Think what a better world it would be if we all, the whole world, had cookies and milk about three o’clock every afternoon and then lay down on our blankets for a nap.

—Barbara Jordan

Duff here. Naps are the Very Best. I take them Quite often, for They restore My Spirits and give Me energy for What’s coming up next. After all, You never know: It may be something Big. Or small. It could be a True Adventure. (Mom and I are good at that.) But haw sad it would be if You were not Rested, Ready for excitement and Frolic. That would be Stuck indeed.

When I nap in the Winter, I like to be Totally covered Up. You know, with My fleecy Blanket over Me to snuggle into for Comfort. But this is Summer, and I have a Different Mode. All I need is for My nose to be tucked in and warmed Up. The rest of Me is just right, accepting gentle breezes and Pats alike. Living unstuck. How about You? Are You an advocate of timely Naps? Or do You avoid Them at all costs, concerned You wouldn’t sleep That night? I say: Give it a Try. Your Patience and good nature will be Restored. (You might even regulate Your temperature by Sticking Your foot out from under the Blanket.) That’s living unstuck. #unstuck-living#the-power-of-naps

Doggy Day Camp

Triple D Boarding photoHello! It’s Duff. I recently returned from Doggy Day Camp at my favorite boarding facility. It’s a ranch (can you imagine?) with wide open spaces and many other Dogs to play with. I stay in the Small Dog area, for that’s where I belong. The owner tells mom that my favorite activity is to check out the perimeter of that Spacious Pen. My secret is: that’s where other Dogs have marked their territory. I check out the lay of the land, for one can’t be too sure. And then I play to my heart’s content. It’s nice to have some time off from my Job of comforting people. I live unstuck.

Before mom’s trip, when we begin to head toward the Camp, I’m unsure of where we’re going at first. Halfway there, though, I begin to get excited and jump from the car’s front seat to the back. Doggy Day Camp! And when we make the last turn, I am beside myself. I add a side-to-side jump. And even bark and excitedly whimper. We finally arrive and mom releases me. I bolt out of the car and greet the ranch’s owner. Next, I am let into the walkway and the play area. Nary a look back, for mom’s okay doing her thing. I’m doing mine. Living unstuck.
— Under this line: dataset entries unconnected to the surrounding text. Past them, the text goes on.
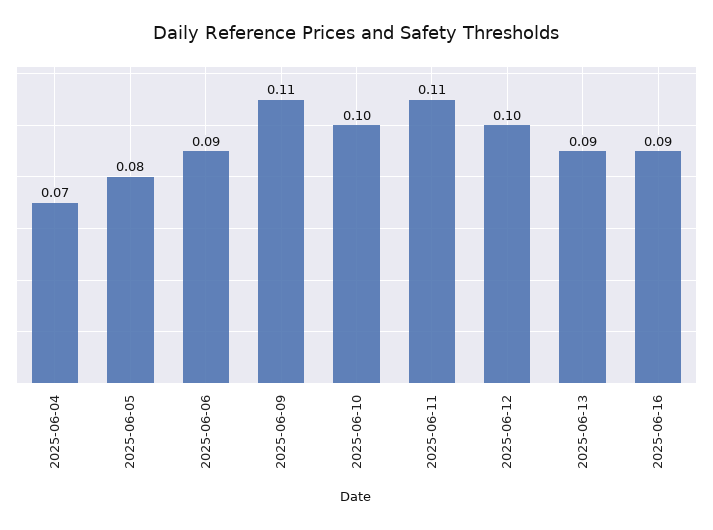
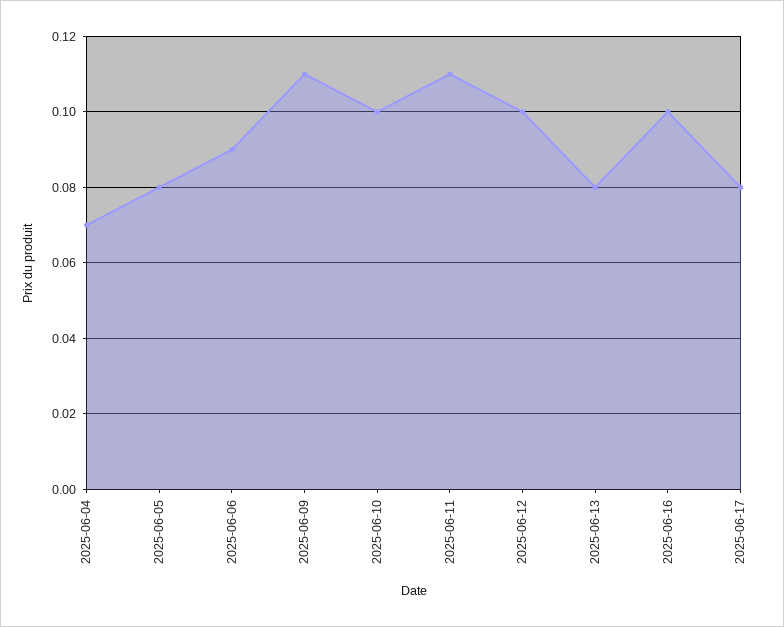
2025-06-13: 0.09 -> 0.08
2025-06-16: 0.09 -> 0.1
2025-06-17: none -> 0.08

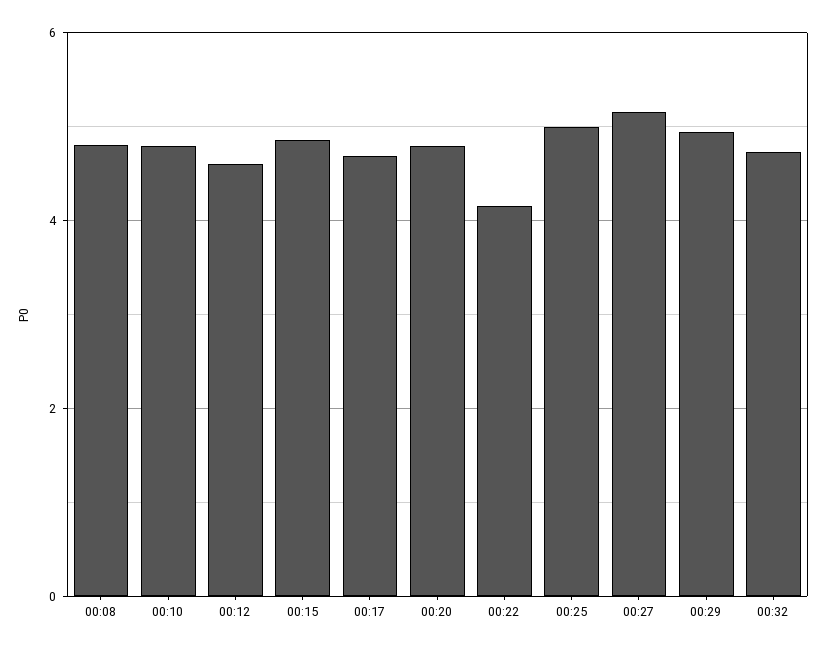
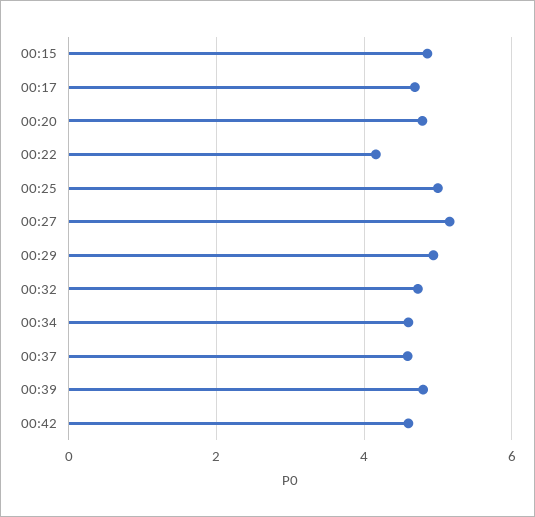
00:08: 4.8 -> none
00:10: 4.8 -> none
00:12: 4.6 -> none
00:34: none -> 4.6
00:37: none -> 4.6
00:39: none -> 4.8
00:42: none -> 4.6

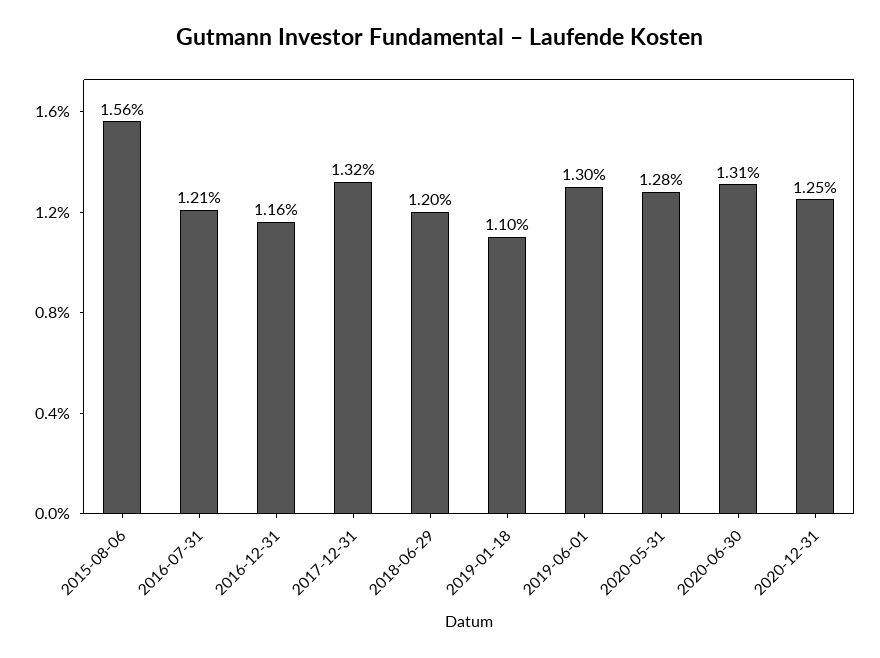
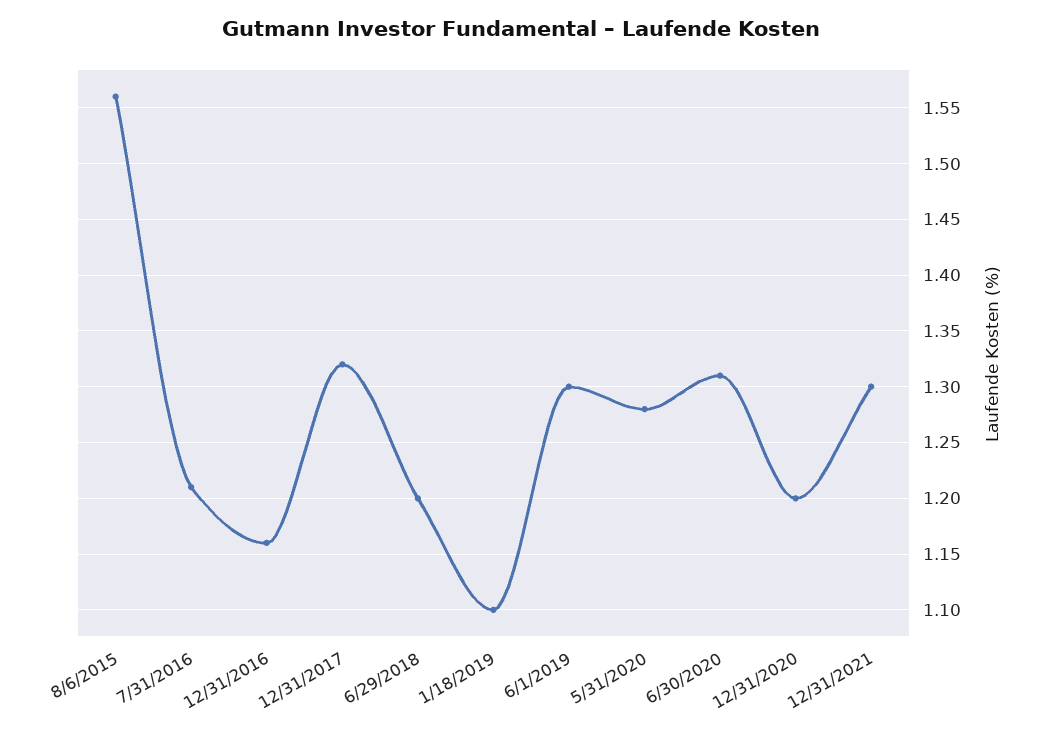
2020-12-31: 1.25 -> 1.2
12/31/2021: none -> 1.3

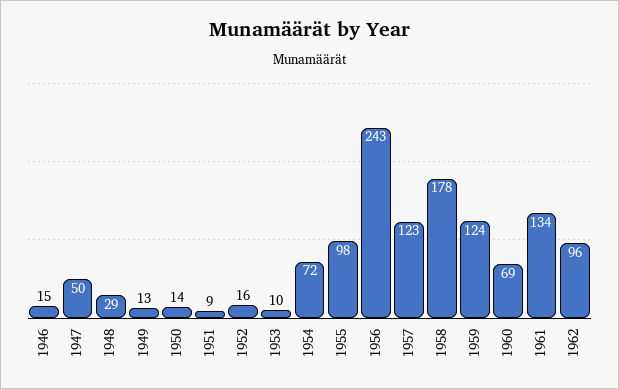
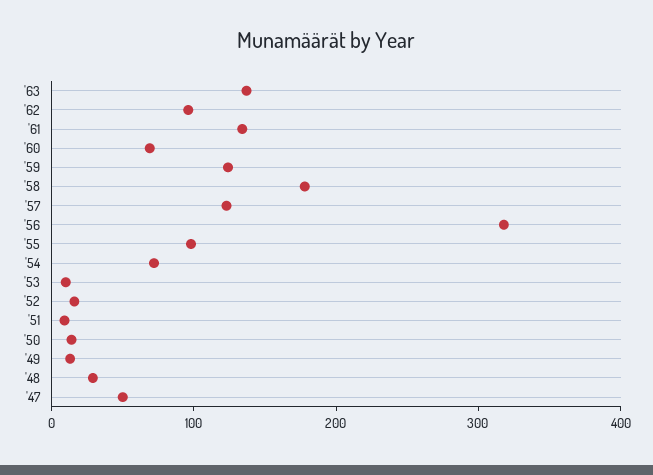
1946: 15 -> none
1956: 243 -> 320
'63: none -> 140

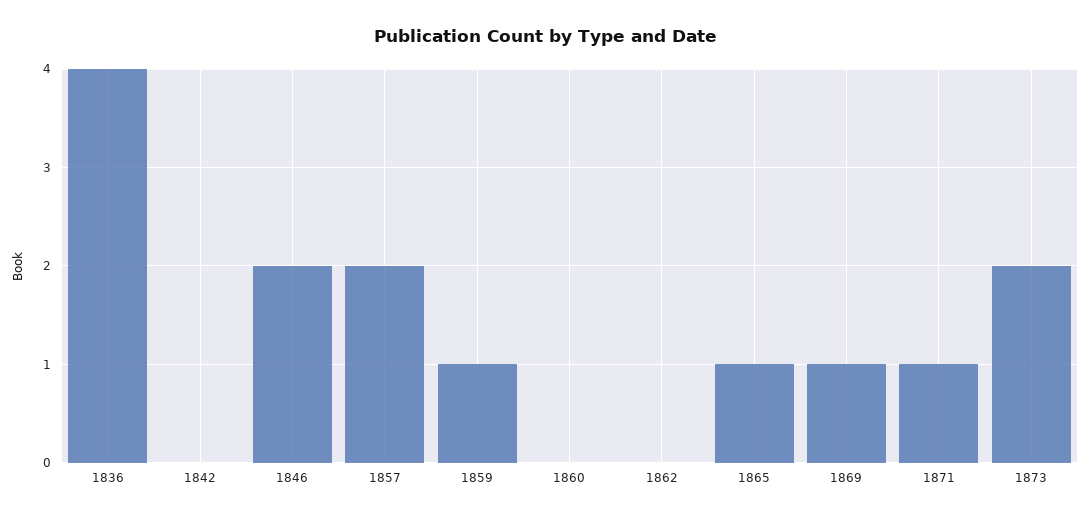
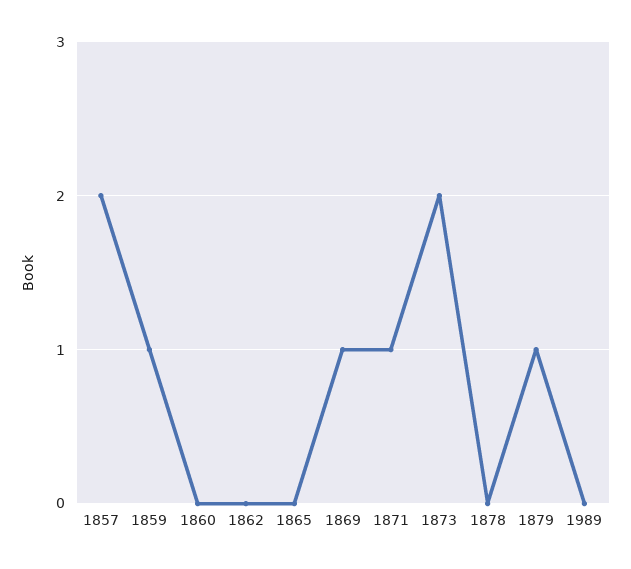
1836: 4 -> none
1842: 0 -> none
1846: 2 -> none
1865: 1 -> 0
1878: none -> 0
1879: none -> 1
1989: none -> 0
How about you? Do you take little weekend getaways? Mini vacays? Big Vacations? When do you get excited? When the vacay is coming? When you finish packing the car? Beyond the city limits? Is that when your tummy does a little flip? And you are free. (If you were like me, your ears would stream in the wind). I say: enjoy the time. Frolic and play. Revel in the new and different. I do and would highly advise you to do so, too. Live unstuck. #UnstuckLiving

Life is best danced to the song of your heart.

—On a decorative tile

On Goof Ups

When you foul up . . . don’t turn goof ups into give ups.


Duff’s Thought for the Day

Duff here. Have you ever made a gaffe? I mean, something so horrendous you wish you could crawl in a hole and disappear? I did that last week. Every spring, I have this yearning to go outside in the middle of the night. It’s spring. It’s warm(er). I’m ready.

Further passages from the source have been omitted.